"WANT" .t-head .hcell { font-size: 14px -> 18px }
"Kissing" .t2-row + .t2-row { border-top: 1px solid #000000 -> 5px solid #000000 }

━━━━━━━━━━━━━━━━

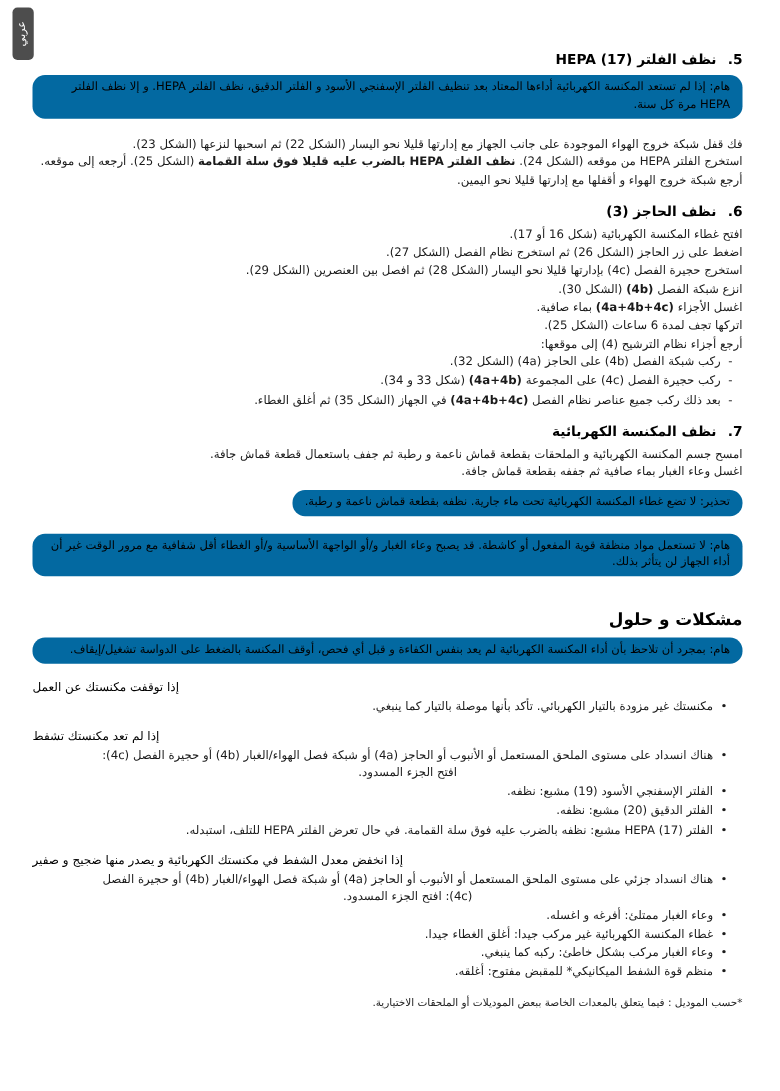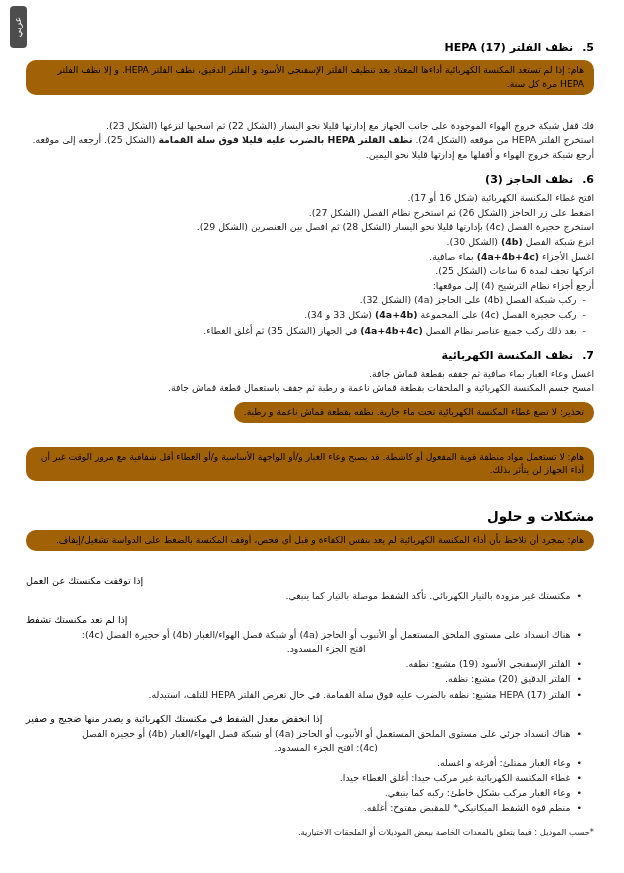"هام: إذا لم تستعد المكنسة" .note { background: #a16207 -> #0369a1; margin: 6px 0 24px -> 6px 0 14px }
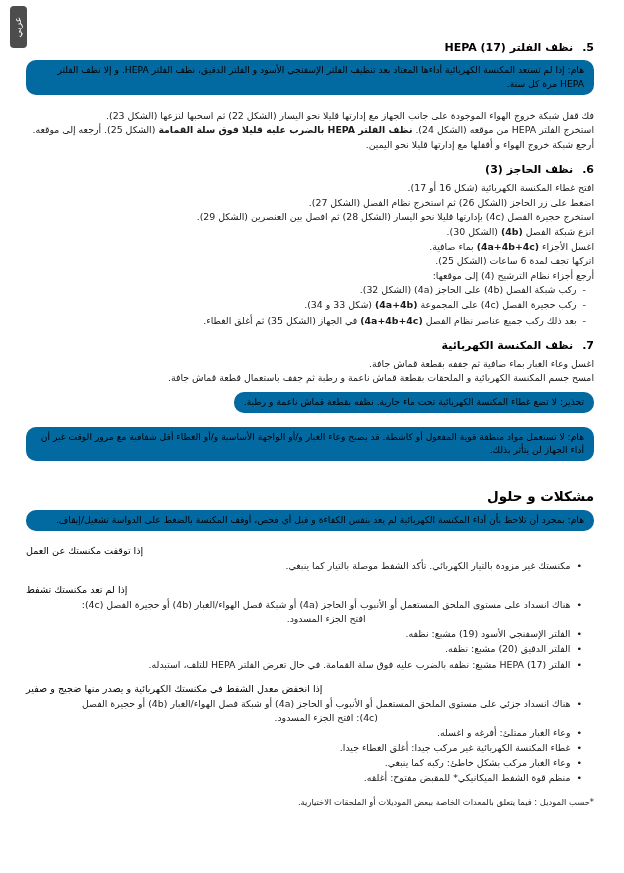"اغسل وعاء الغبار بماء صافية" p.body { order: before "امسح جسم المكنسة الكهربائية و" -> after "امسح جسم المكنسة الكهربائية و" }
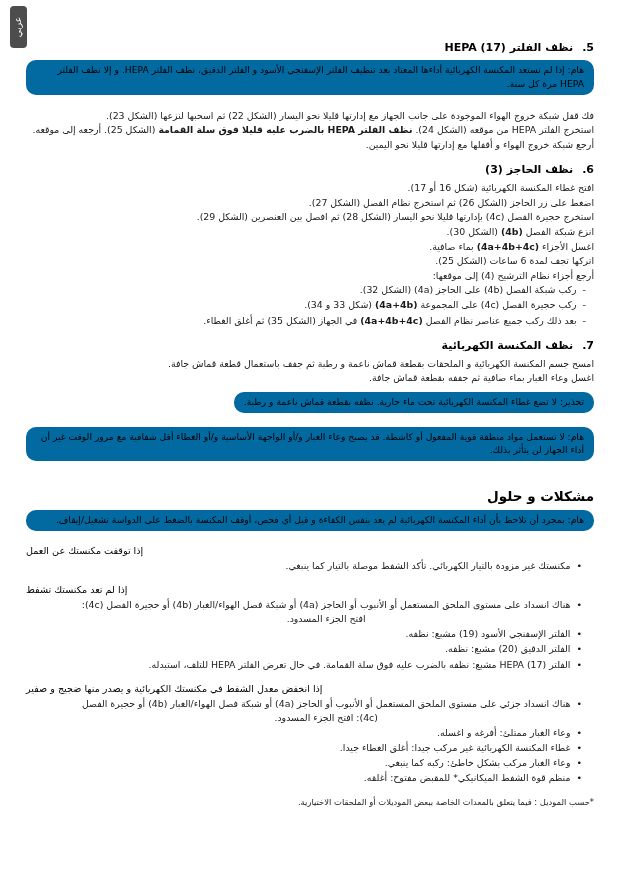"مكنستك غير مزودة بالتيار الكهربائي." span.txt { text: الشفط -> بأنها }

━━━━━━━━━━━━━━━━

ABOUT THIS EXERCISE: Give back exactly the lines of the listing above from the one that contains "إذا لم تستعد" up to and including the one that contains "غير مزودة بالتيار", but not the pictures, and no other lines.

ANSWER TO THIS TASK:
"هام: إذا لم تستعد المكنسة" .note { background: #a16207 -> #0369a1; margin: 6px 0 24px -> 6px 0 14px }
"اغسل وعاء الغبار بماء صافية" p.body { order: before "امسح جسم المكنسة الكهربائية و" -> after "امسح جسم المكنسة الكهربائية و" }
"مكنستك غير مزودة بالتيار الكهربائي." span.txt { text: الشفط -> بأنها }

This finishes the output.